A habit happens because of repetition. It is when you've done something so many times that your body actually knows how to do it better than your mind does. Now, your brain is a professional learner, but it doesn't know how to distinguish between "good" and "bad", we later assign those characteristics through a conscious process. Nevertheless, the "bad" habits will still make you feel bad, and the "good" ones will make you feel good. Which one would you rather CHOOSE?

After weeks, months, or even years of waking up and thinking about the same things and feeling anxious and stressed over and over without you making any kind of complaint to yourself for feeling that way, your body will always choose to go back to the same toxic, but familiar emotions you've unconsciously hardwired to your brain... you've made a bad habit.

"The hardest part about change is not making the same choices you did the day before" - Dr. Joe Dispenza

Dr. Joe Dispenza, explains how starting to change your habits, is always uncomfortable. That your brain prefers to be in a state that it already knows, and feels secure — whether it's a positive or negative state — rather than moving on to the unknown. Because of it, change is no easy task, it requires a big deal of self-awareness to begin to break bad habits, especially the deep-seated ones. For this, meditation and mindfulness could be your greatest allies (more on this later!).
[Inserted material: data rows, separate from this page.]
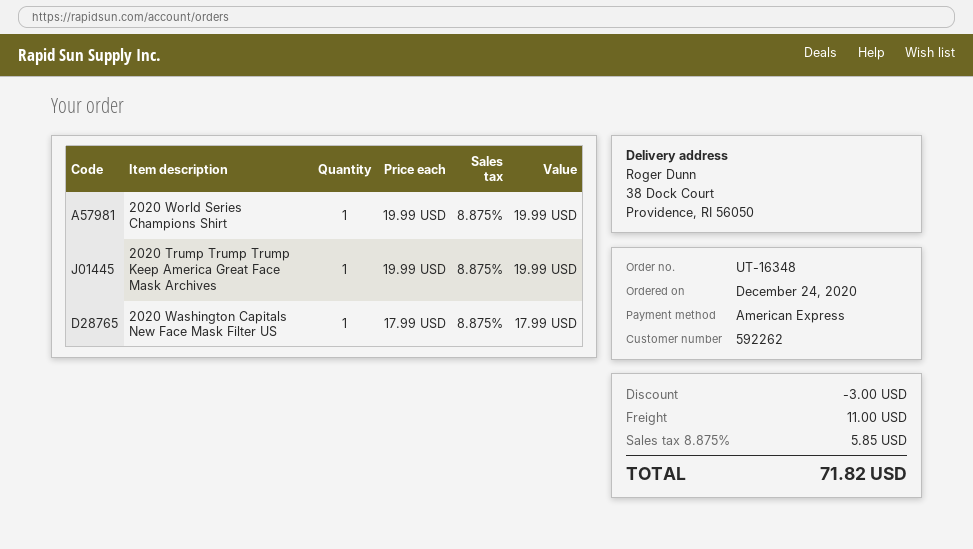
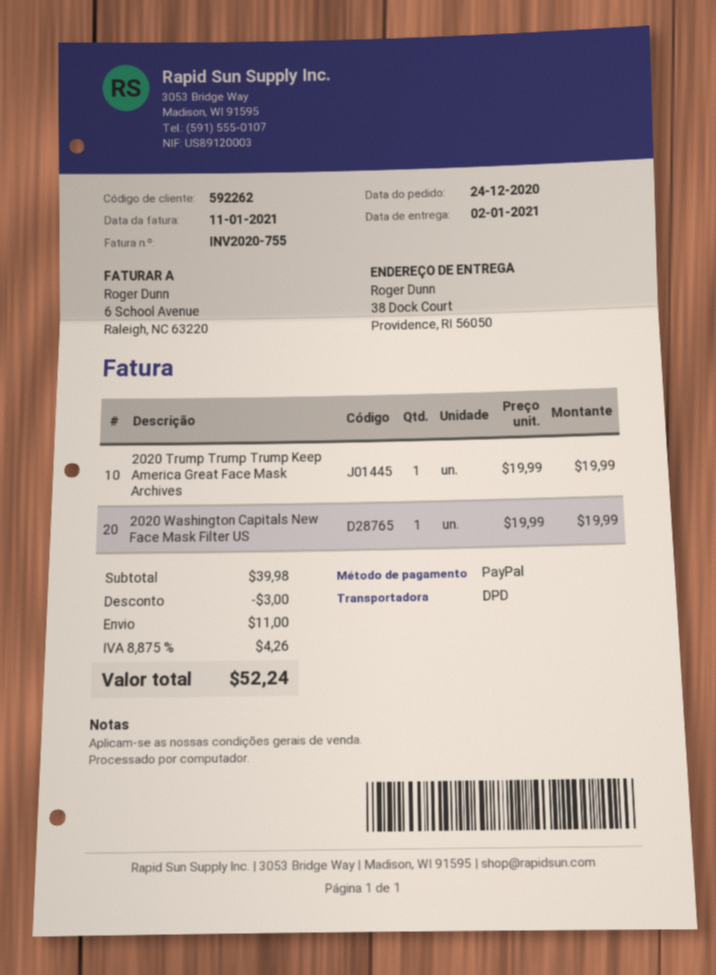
payment method: American Express -> PayPal
2020 World Series Champions Shirt: 1 x 19.99 = 19.99 -> none
2020 Washington Capitals New Face Mask Filter US: 1 x 17.99 = 17.99 -> 1 x 19.99 = 19.99
tax: 8.875% = 5.85 -> 8.875% = 4.26
total: 71.82 -> 52.24

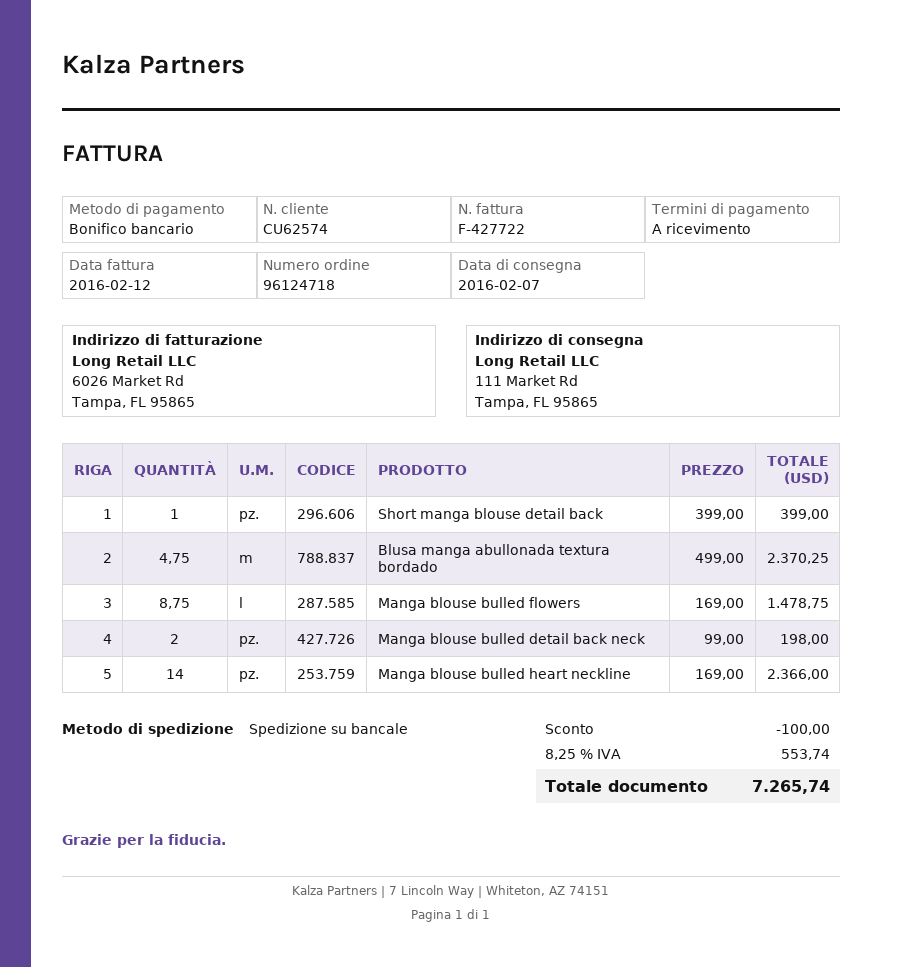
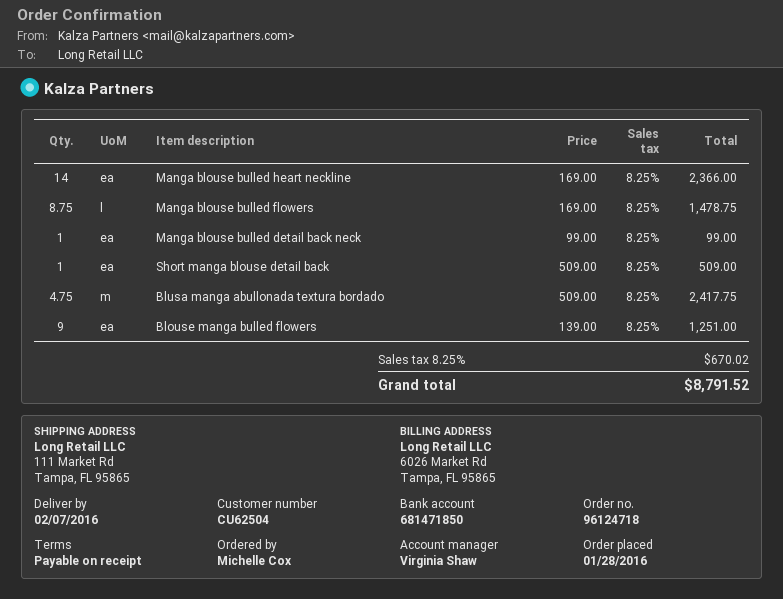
customer number: CU62574 -> CU62504
Short manga blouse detail back: 1 x 399.00 = 399.00 -> 1 x 509.00 = 509.00
Blusa manga abullonada textura bordado: 4.75 x 499.00 = 2370.25 -> 4.75 x 509.00 = 2417.75
Manga blouse bulled detail back neck: 2 x 99.00 = 198.00 -> 1 x 99.00 = 99.00
Blouse manga bulled flowers: none -> 9 x 139.00 = 1251.00
discount: 100.00 -> none
tax: 8.25% = 553.74 -> 8.25% = 670.02
total: 7265.74 -> 8791.52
Remember what I said about the mind not being able to tell "bad" from "good"? It takes the same amount of work for your brain to build good and positive habits as it takes to build negative ones. So, tomorrow, instead of waking up and letting your brain do what it does every morning, take a deep breath and break your way through those bad habits, and start building your mindset with good and positive habits... one thought at a time.